The few studies assessing efficiency focused on various Canadian payment reforms and reported increases in efficiency. Blending capitation for a basket of services with incentives for preventive services resulted in lower six-month prevalence of emergency department use compared to FFS-based blended models and simple FFS payment [30, 31]. The blending of FFS and performance payments resulted in primary care physicians providing more services, seeing more patients, making fewer referrals, and treating more complex patients compared to conventional FFS-only payment [31, 32]. The model included payment incentives (as a percentage of the FFS fee) to improve patient access and quality of care, such as premiums for extended hours, bonuses for chronic disease management, and incentives for patient enrolment into the program [32]. Incentives included bonus payments for comprehensive care services, including preventive services (e.g. pap smears, mammograms, childhood immunizations, flu shots, colorectal screening, annual health exam), a set of selected services (e.g. obstetrical deliveries, hospital services, palliative care, prenatal care, home visits), and chronic disease management (e.g. for diabetes, congestive heart failure, HIV) [32]. However, authors do not specify which specific services increased. Still, findings are suggestive of increased physician productivity as a result of this blended payment model [32].

Performance payments on top of usual FFS payments aiming to increase the provision of guidelines-based care to patients with chronic conditions (i.e., diabetes, congestive heart failure, COPD, and hypertension) resulted in fewer admissions, fewer days in hospital, fewer readmissions, and shorter lengths of stay across conditions [28]. These findings suggest that FFS blended with performance payments can reduce the need for costlier hospital services for multiple conditions. This early evidence points towards increases in efficiency as a result of blended payment models, particularly those blended with targeted performance payments. Additional research would add to the robustness of findings.

Effects on equity in access and receiving services

A study conducted in Ontario, Canada reports on the potential for blended payment models to promote recommended screening services in medical homes [33]. Diabetes patients enrolled in schemes in which 70% of providers’ earnings were based on capitation (and remaining 20% FFS and 10% other bonuses) were more likely to receive recommended testing compared to those in schemes with 15% capitation (and remaining 80% FFS and 5% other bonuses) [33]. While these results do not directly address equity concerns, they are suggestive of the potential for such blended methods to promote improved screening practices for populations that need them.

Bundled payment models

Effects on managing health expenditure growth

Studies of bundled payment methods often reported reductions in expenditure compared to paying separately for the various service components, though with wide variation in magnitude.

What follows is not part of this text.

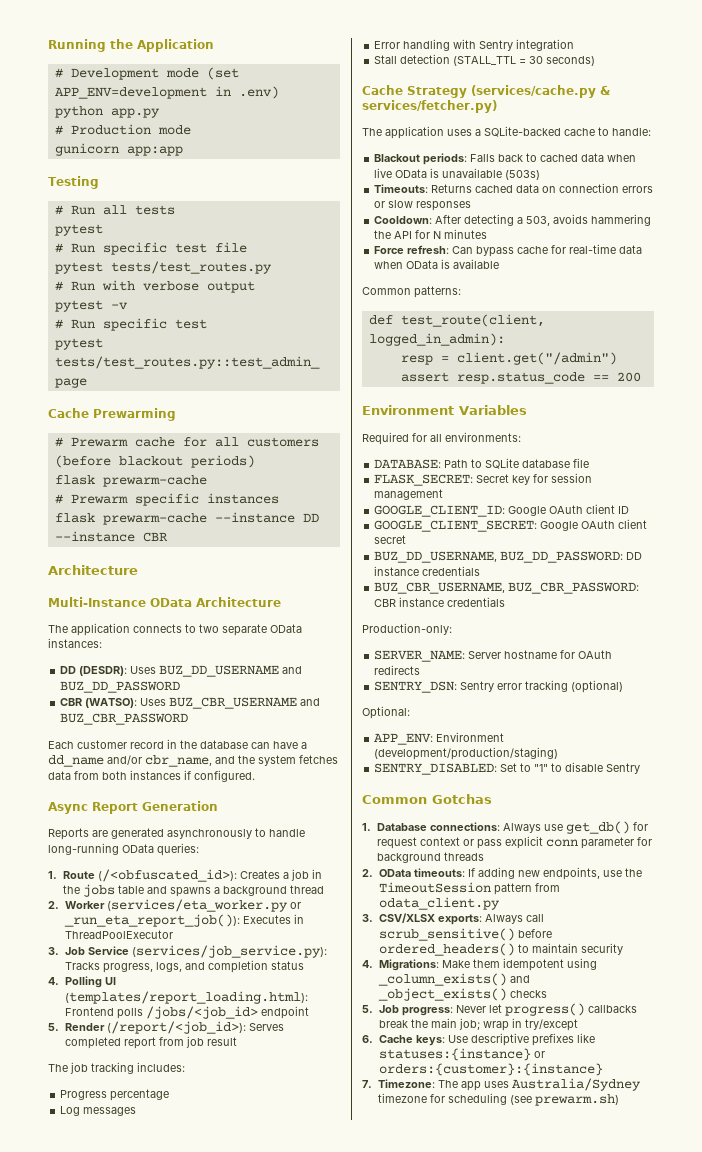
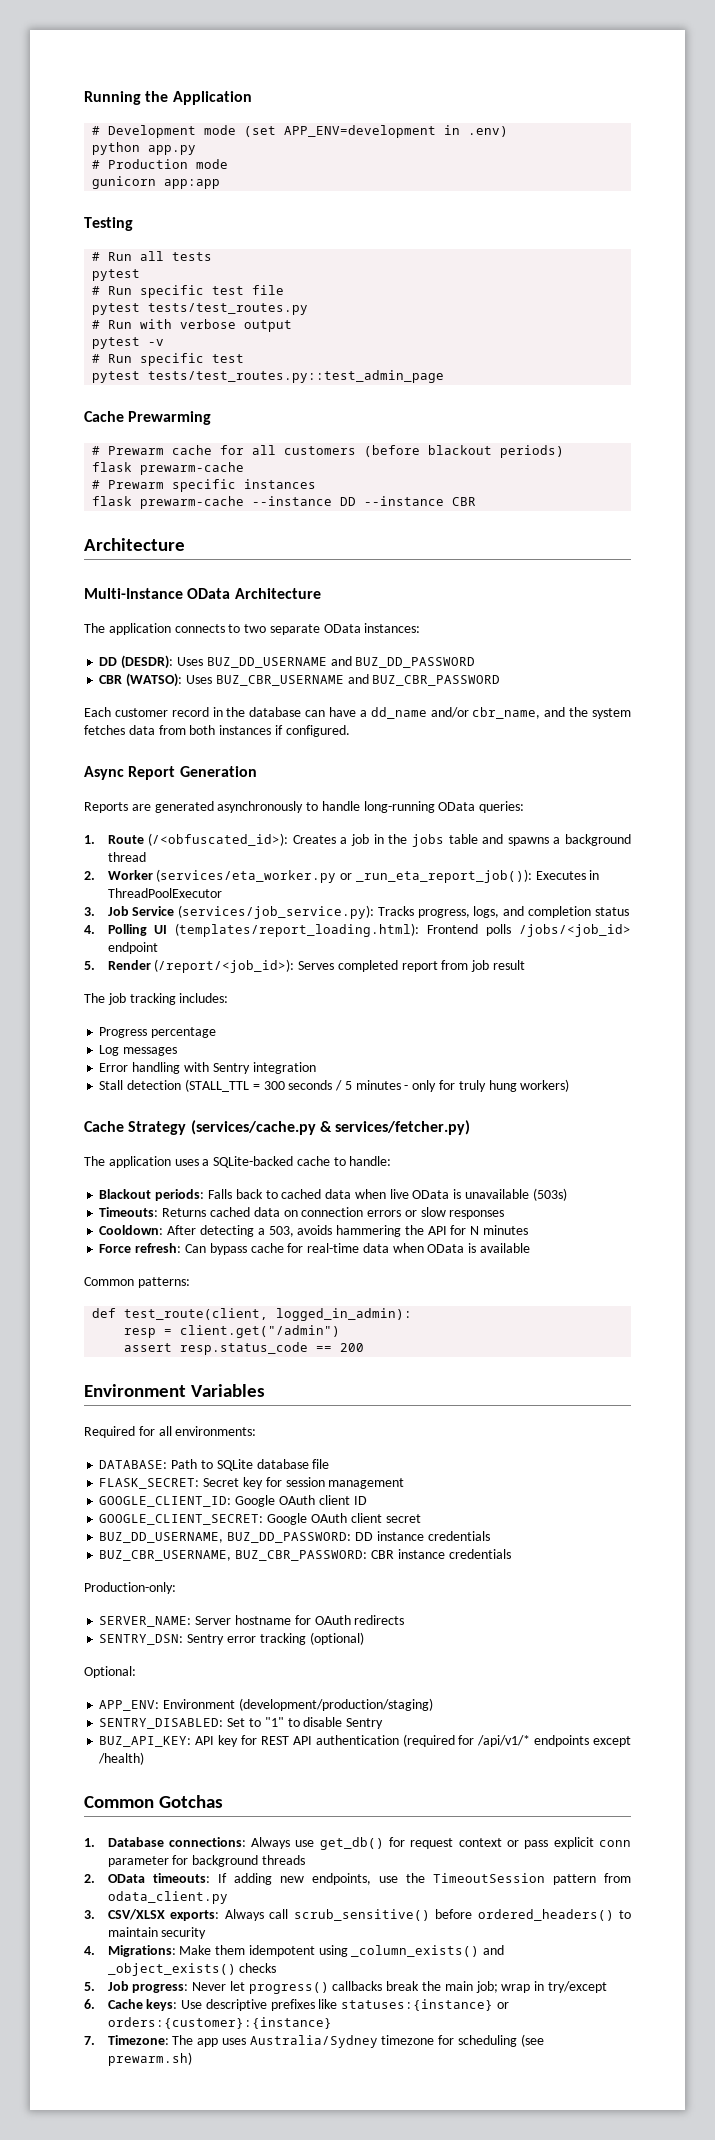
- Stall detection (STALL_TTL = 30 seconds)
+ Stall detection (STALL_TTL = 300 seconds / 5 minutes - only for truly hung workers)
+ BUZ_API_KEY: API key for REST API authentication (required for /api/v1/* endpoints except /health)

Thirteen articles in this review reported reductions in health expenditures associated with bundled payment reforms [19, 27, 34,35,36,37,38,39,40,41,42,43,44]. Four articles reported no or unclear effects of bundled payments on system-wide costs savings [41, 45,46,47].

Transition from an FFS reimbursement to bundled payment was generally associated with a decline in spending of up to 10% across eight high-income countries (Belgium, United Kingdom, Italy, Sweden, Taiwan, Japan, the Netherlands, and the United States) [19]. Likewise, the DID analysis conducted using 1996 to 2013 panel data from 25 European countries found that introduction of bundled payment schemes, rather than paying separately for individual service components via various other methods, reduced growth in outpatient and hospital expenditures, though failed to reduce total health expenditure growth [27]. Fifteen studies, however, were based in the United States, limiting most of the evidence to a distinct experience of provider payment and incentive structures [19, 34,35,36,37,38,39,40,41,42,43, 45,46,47,48]. Nine of these US-based articles examined bundled payment for joint replacement, further narrowing the scope of findings [34, 35, 37,38,39,40, 43, 46, 49]. The remaining articles also reported on specific diseases, such as end-stage renal disease and chronic heart failure. Cost reductions ranged from 8% to more than 30% across cases examining bundled payment for joint replacement in the United States [34, 35, 37,38,39,40, 43, 49].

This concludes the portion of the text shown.